CARs with “off” switches, also called “suicide genes,” can be rapidly destroyed when toxicities arise or after they have eliminated cancer cells. (36)(37)(38)(39) Dasatinib has recently shown it can pause CAR T cell activity temporarily, acting as a reversible switch. (40) Current trials investigating safety “off” switches include NCT02414269, NCT03696784, NCT03500991, NCT02311621, and NCT03016377. Other strategies for inactivating CARs involve checkpoint blockade, (41) titrating activation with an antibody switch, (42) and using self-limiting or transient CARs. (43)(44)(45)(46)

“On” switches activate CARs only in the presence of an activating entity. (47) A platform called GoCAR-T, where a small molecule activates the costimulatory signal only when target antigen- CAR interaction is present, is currently being tested in clinical trials. Recent data from NCT02744287 showed the approach effectively boosted expansion and persistence in four patients. (48) The safety of the GoCAR-T platform may be further strengthened by adding an “off” switch. (49) Another approach is to use synthetic NOTCH receptors that sense environmental cues and function as “smart” CARs. (50)
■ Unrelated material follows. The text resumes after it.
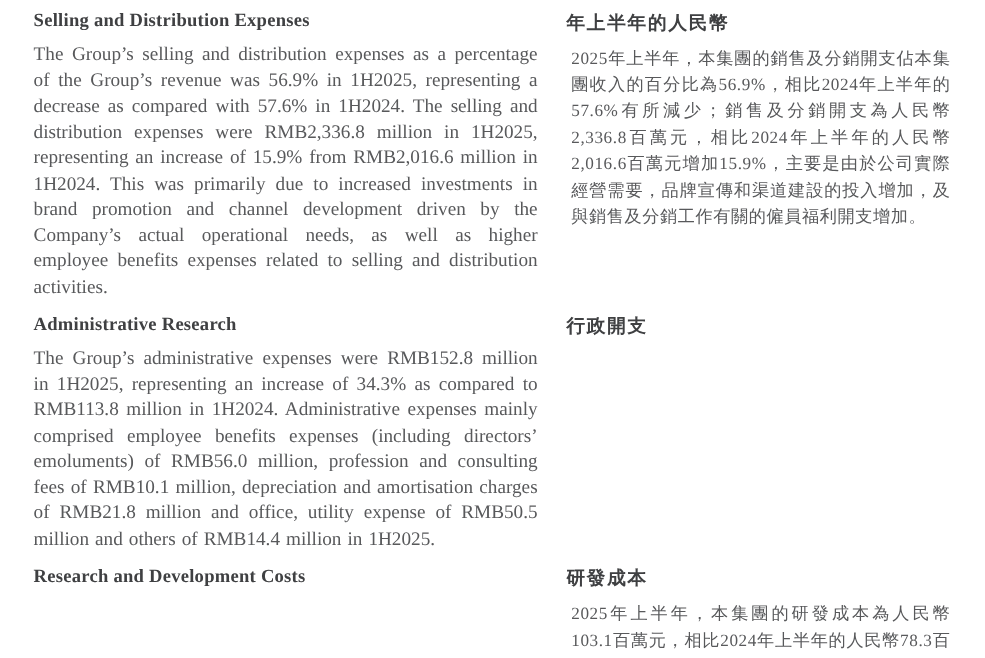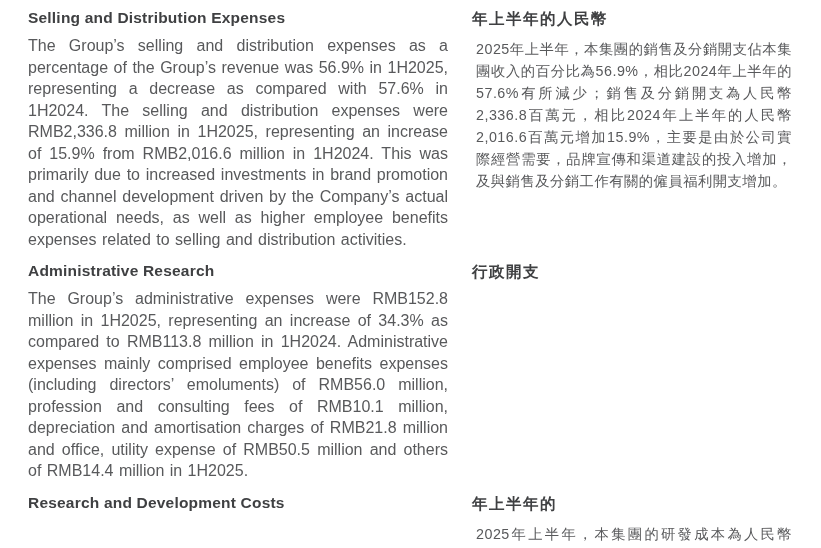"Selling and Distribution Expenses" .page { font-family: Liberation Sans, sans-serif -> Liberation Serif, serif }
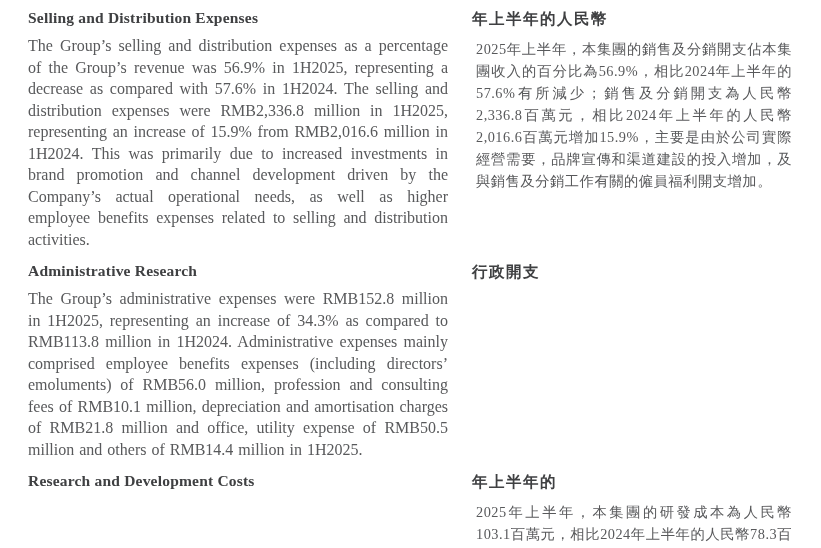"年上半年的" h2.sec-heading-zh { text: 年上半年的 -> 研發成本 }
Toxicities associated with CAR T cell therapy are cytokine release syndrome (CRS) and neurotoxicity, including temporary headache, confusion, and delirium. High-grade CRS, an acute inflammatory response characterized by fever and multiple organ failure and fever, is rare but can occur.

Beyond safety switches, scientists are investigating ways to reduce toxicities without compromising efficacy. For example, one strategy is the prophylactic administration of tocilizumab, an interleukin-6 (IL-6) blocking antibody (see NCT02906371), or an IL-1 antagonist. (51)

Emerging evidence in the setting of CD19-directed CARs for B-ALL shows that the severity of CRS depends on tumor burden. (7)(8)(52) Therefore, strategies to reduce the risk of CRS include optimizing patient selection, changing the conditioning regimen, (53) and using a split-dose approach (54) for CAR T cell infusion.

Advancing CAR T Innovation

At MSK, we are dedicated to finding new ways to improve patient outcomes through groundbreaking preclinical and clinical research. We are currently conducting 15 clinical trials testing CAR T cell therapy in a range of indications, including lymphomas, multiple myeloma, advanced breast cancer, mesothelioma, and lung cancer.

The paper was not funded. Dr. Namuduri is an adhoc consultant for Cellectar Biosciences. Dr. Brentjens receives royalties and grant support from JUNO Therapeutics and is a consultant for JUNO/Celgene. The authors have no other relevant affiliations or financial involvement with any organization or entity with a financial interest in or financial conflict with the subject matter or materials discussed in the manuscript apart from those disclosed.